■ **Activity**: Your answer must be an exact copy of the entries below, with every picture removed.
*** Data section Section Begins ***
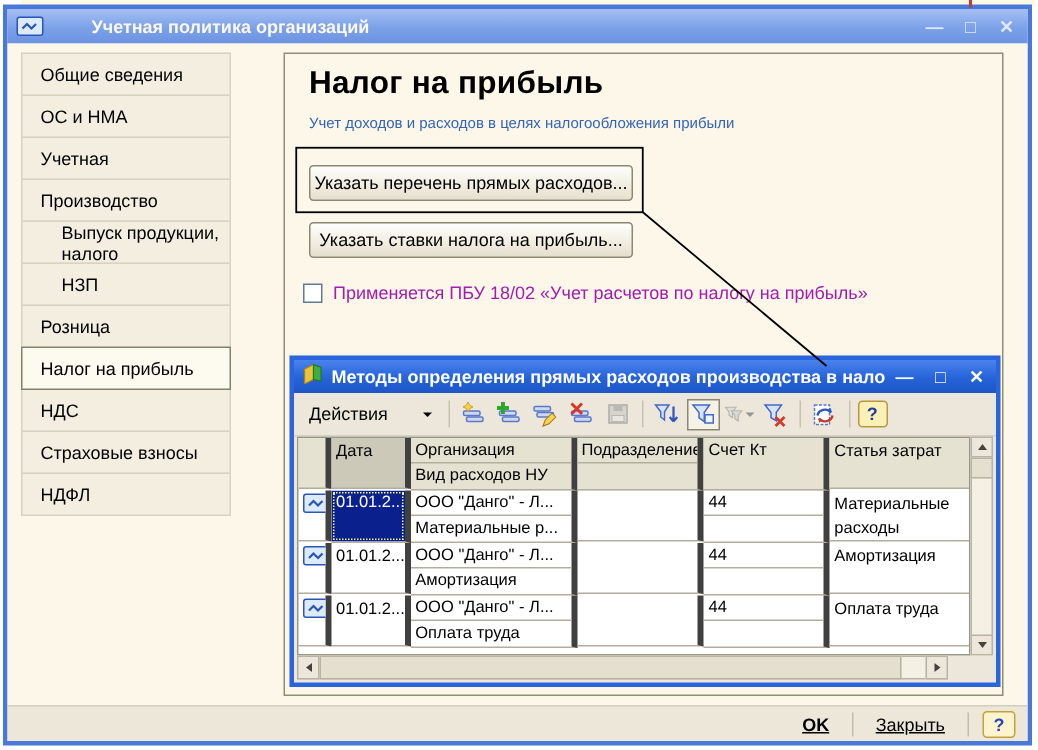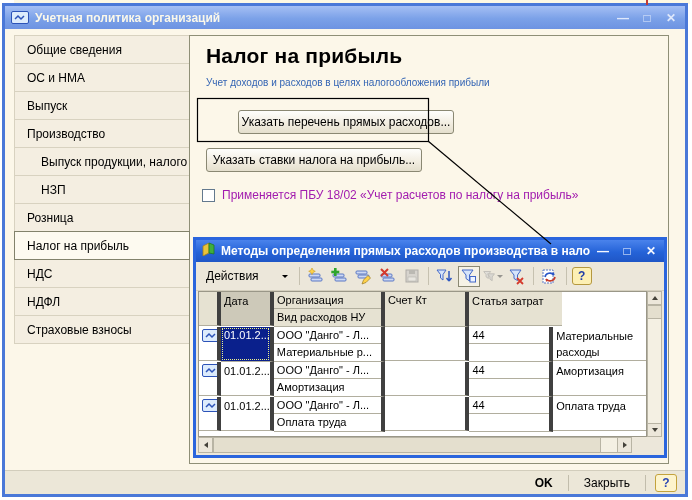"Учетная политика организаций" .titlebar .title { margin-left: none -> 26px }
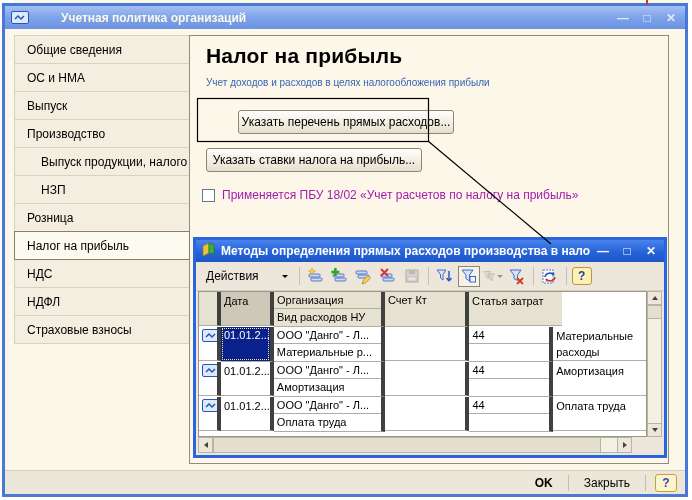"Общие сведения" .sidebar { width: 176px -> 140px }
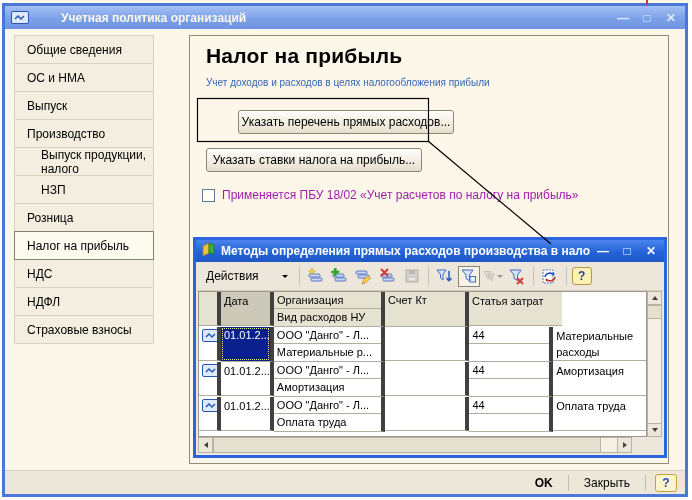"Выпуск" span { text: Выпуск -> Учетная }
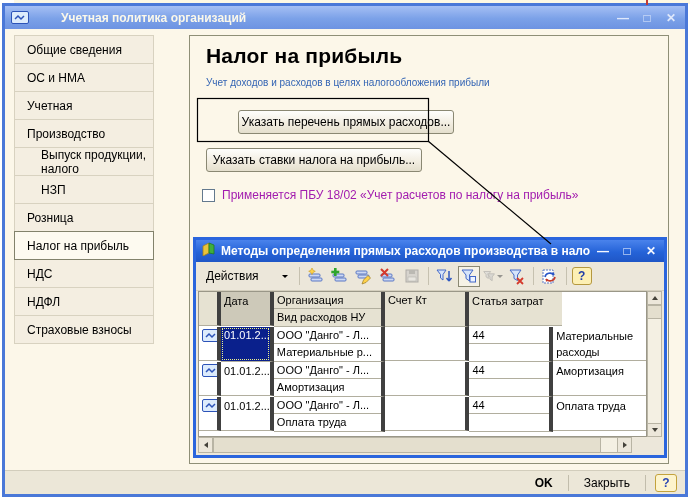"Указать перечень прямых расходов..." .btn1 { margin-left: 32px -> none }
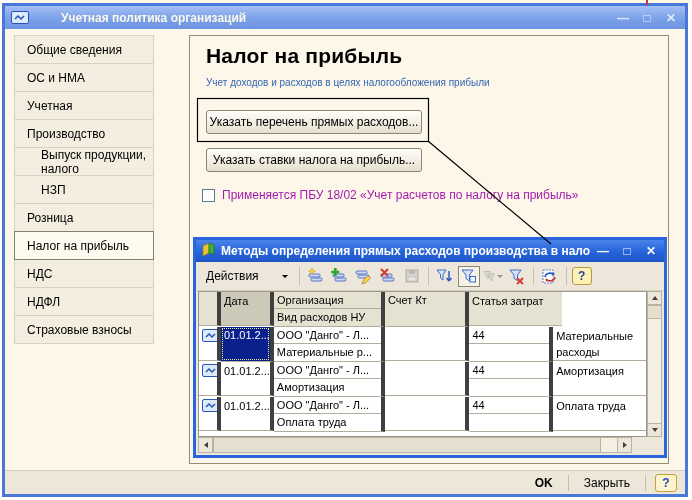"Подразделение" div.gcell { html: none -> <div> <div>Подразделение</div> <div></div> </div> }
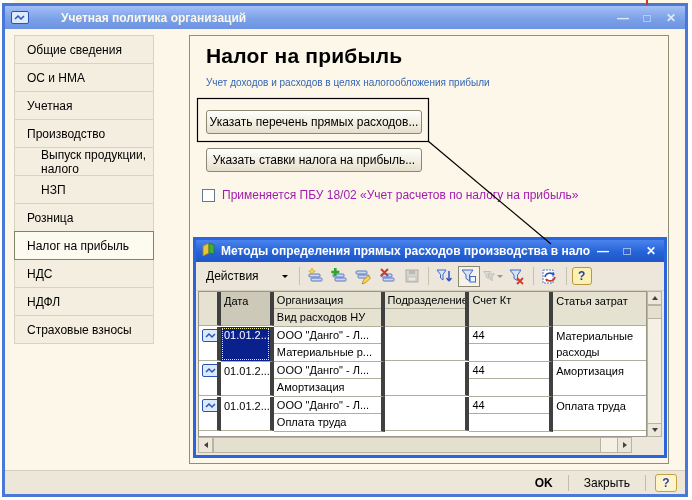"НДФЛ" div.side-item { order: before "Страховые взносы" -> after "Страховые взносы" }
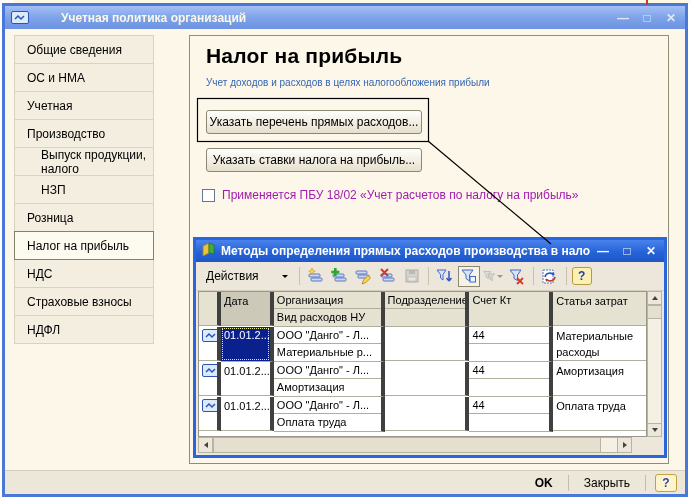"OK" .bb-btn { text-decoration: none -> underline }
*** Data section Section Ends ***
■ **Solution to this problem**:
"Учетная политика организаций" .titlebar .title { margin-left: none -> 26px }
"Общие сведения" .sidebar { width: 176px -> 140px }
"Выпуск" span { text: Выпуск -> Учетная }
"Указать перечень прямых расходов..." .btn1 { margin-left: 32px -> none }
"Подразделение" div.gcell { html: none -> <div> <div>Подразделение</div> <div></div> </div> }
"НДФЛ" div.side-item { order: before "Страховые взносы" -> after "Страховые взносы" }
"OK" .bb-btn { text-decoration: none -> underline }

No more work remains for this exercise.